▸ GOAL OF THE EXERCISE
Look below for the line that contains "Group_1, 2019-05-04: none -> 5", and write out exactly that line and all remaining lines of the listing, omitting pictures.

▸ ENTRIES SHOWN
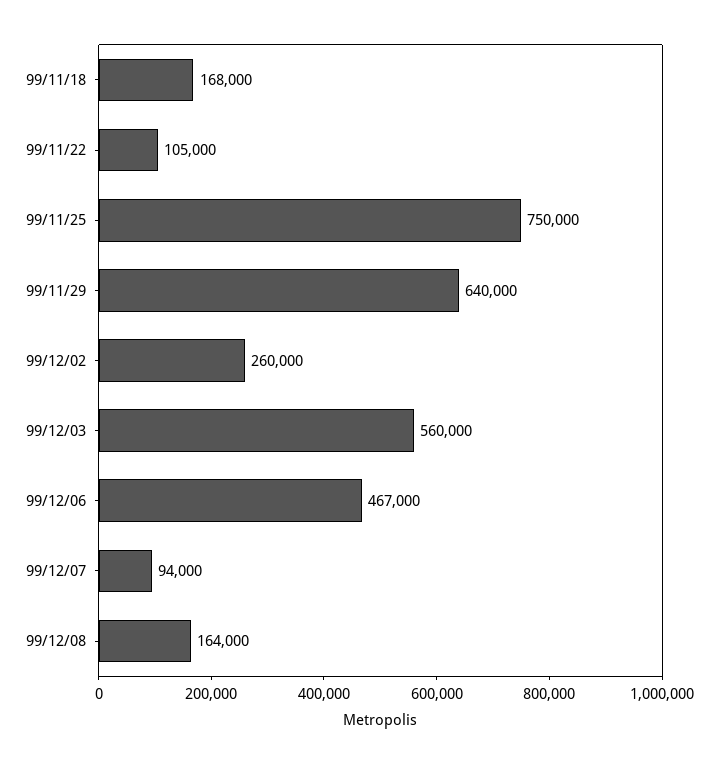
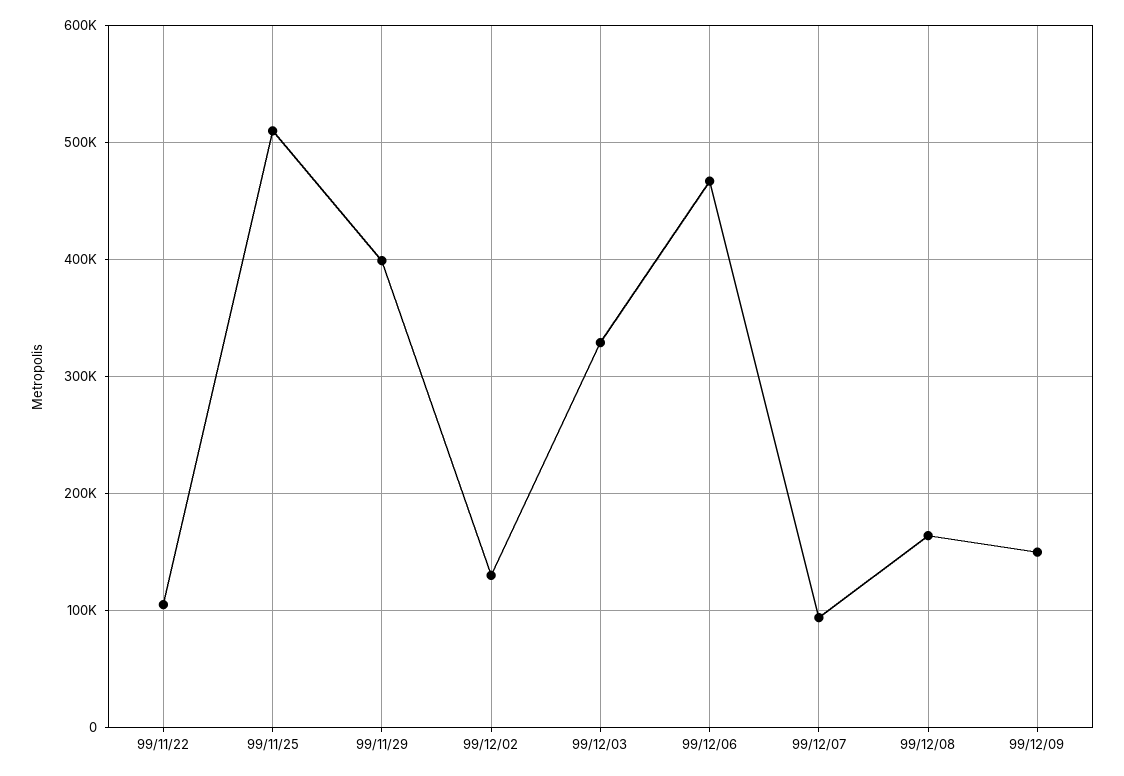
99/11/18: 168000 -> none
99/11/25: 750000 -> 510000
99/11/29: 640000 -> 400000
99/12/02: 260000 -> 130000
99/12/03: 560000 -> 330000
99/12/09: none -> 150000

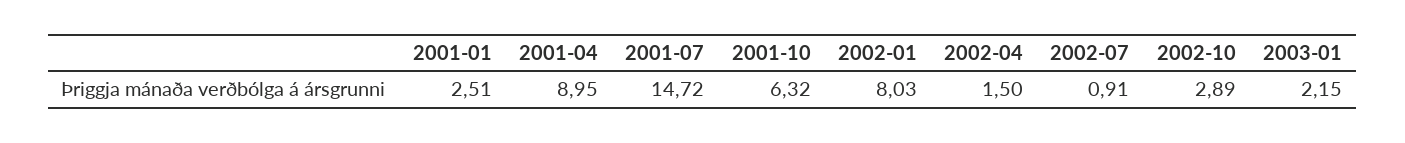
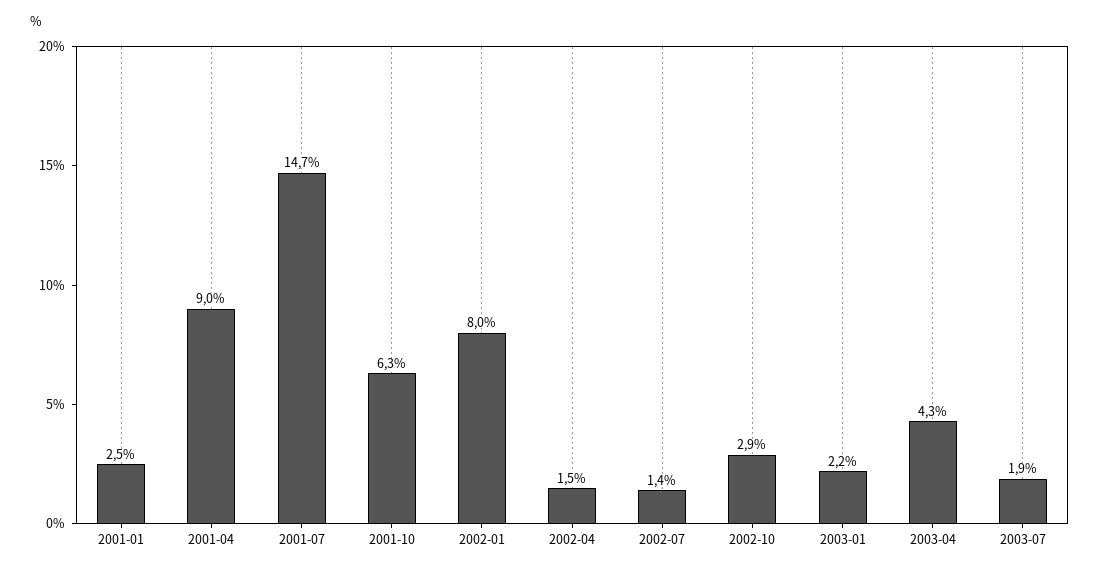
2002-07: 0.91 -> 1.4
2003-04: none -> 4.3
2003-07: none -> 1.9

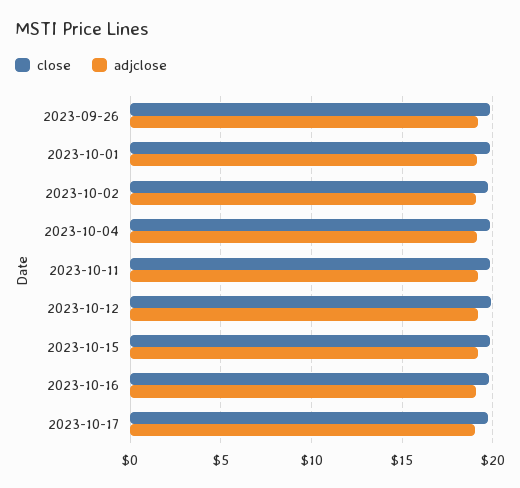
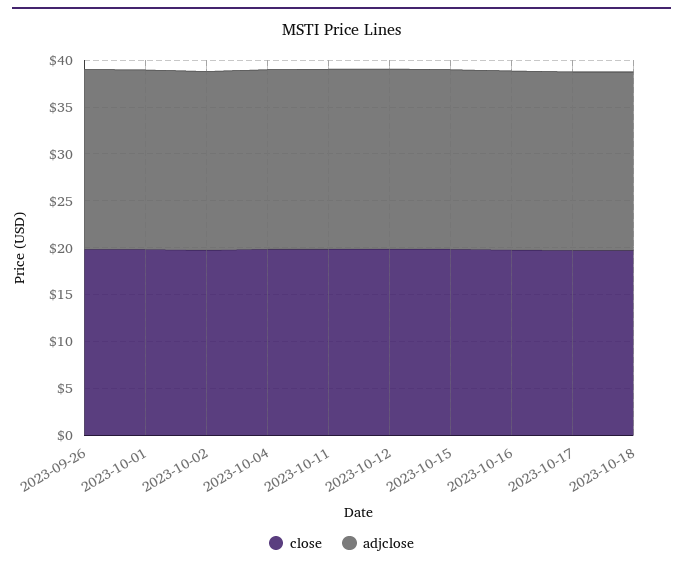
close, 2023-10-18: none -> 20
adjclose, 2023-10-18: none -> 19

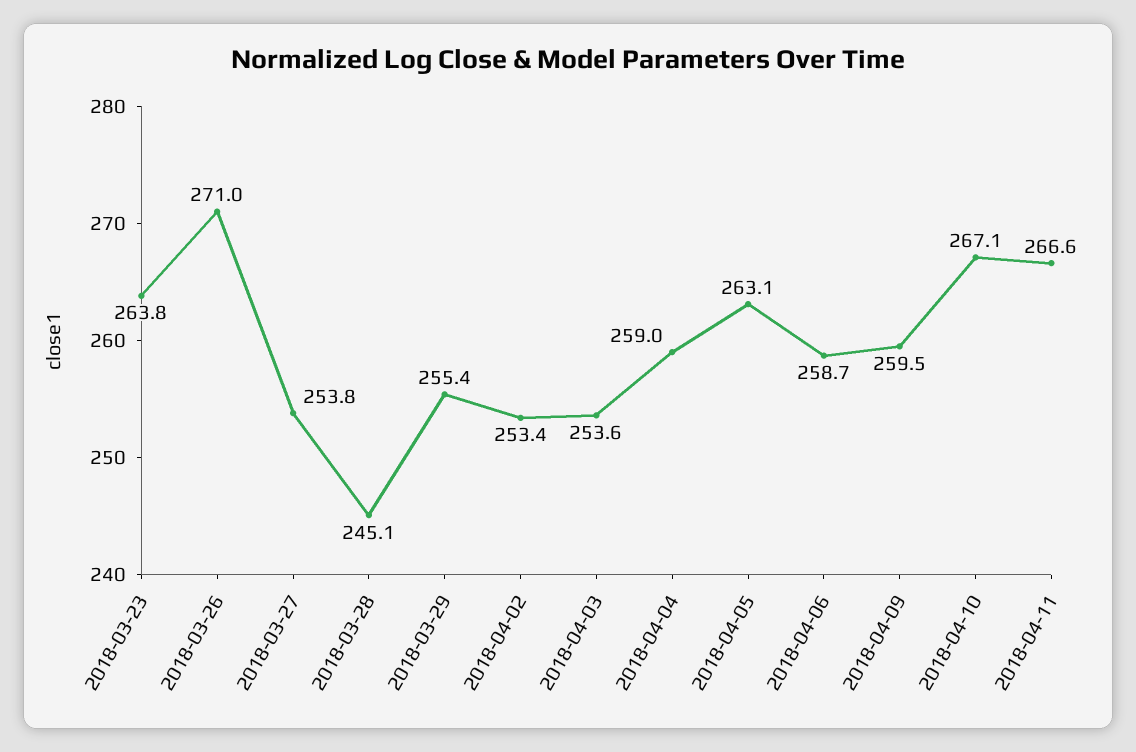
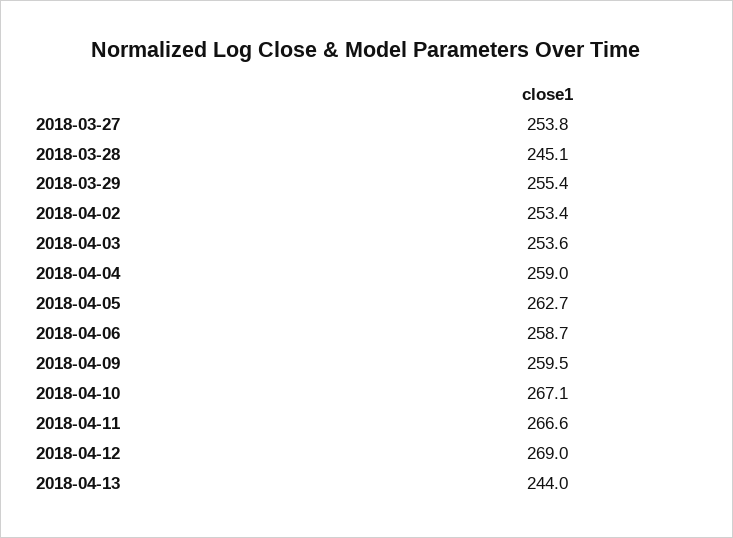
2018-03-23: 263.8 -> none
2018-03-26: 271 -> none
2018-04-05: 263.1 -> 262.7
2018-04-12: none -> 269
2018-04-13: none -> 244

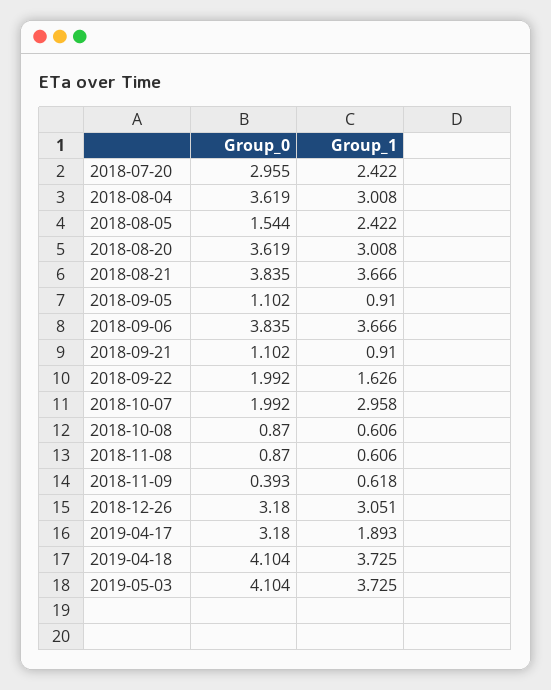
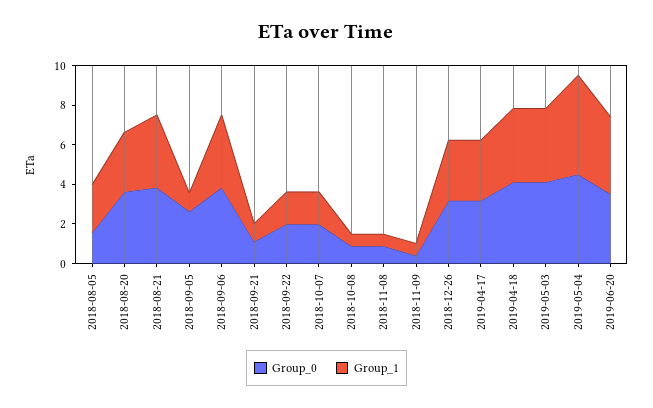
Group_0, 2018-07-20: 2.955 -> none
Group_1, 2018-07-20: 2.422 -> none
Group_0, 2018-08-04: 3.619 -> none
Group_1, 2018-08-04: 3.008 -> none
Group_0, 2018-09-05: 1.102 -> 2.5
Group_1, 2018-10-07: 2.958 -> 1.5
Group_1, 2019-04-17: 1.893 -> 3
Group_0, 2019-05-04: none -> 4.5
Group_1, 2019-05-04: none -> 5
Group_0, 2019-06-20: none -> 3.5
Group_1, 2019-06-20: none -> 4

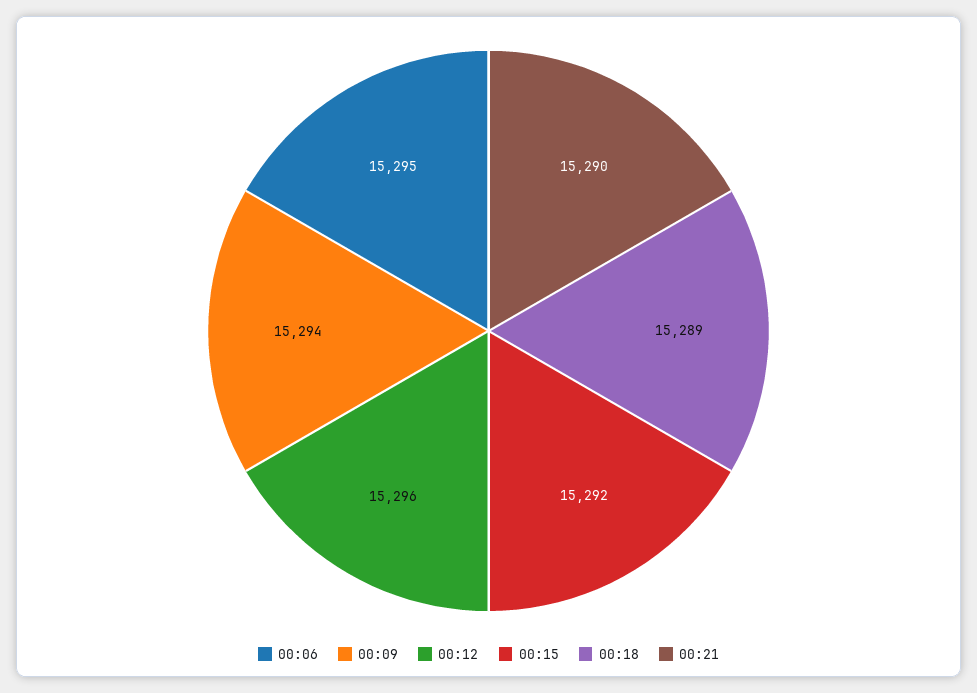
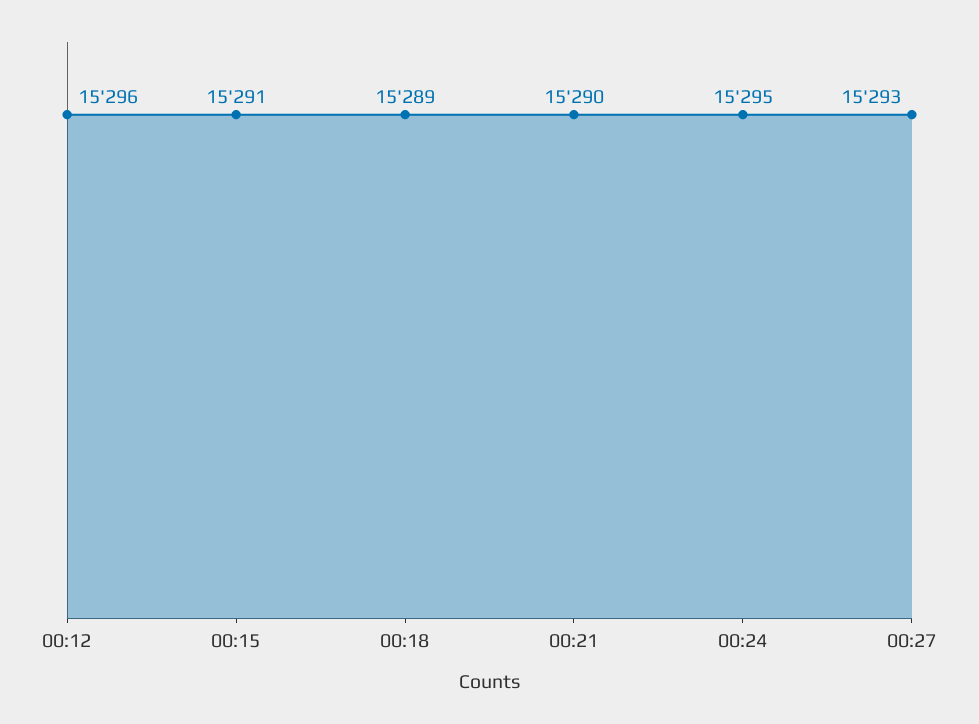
00:06: 15295 -> none
00:09: 15294 -> none
00:15: 15292 -> 15291
00:24: none -> 15295
00:27: none -> 15293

▸ ANSWER AREA
Group_1, 2019-05-04: none -> 5
Group_0, 2019-06-20: none -> 3.5
Group_1, 2019-06-20: none -> 4

00:06: 15295 -> none
00:09: 15294 -> none
00:15: 15292 -> 15291
00:24: none -> 15295
00:27: none -> 15293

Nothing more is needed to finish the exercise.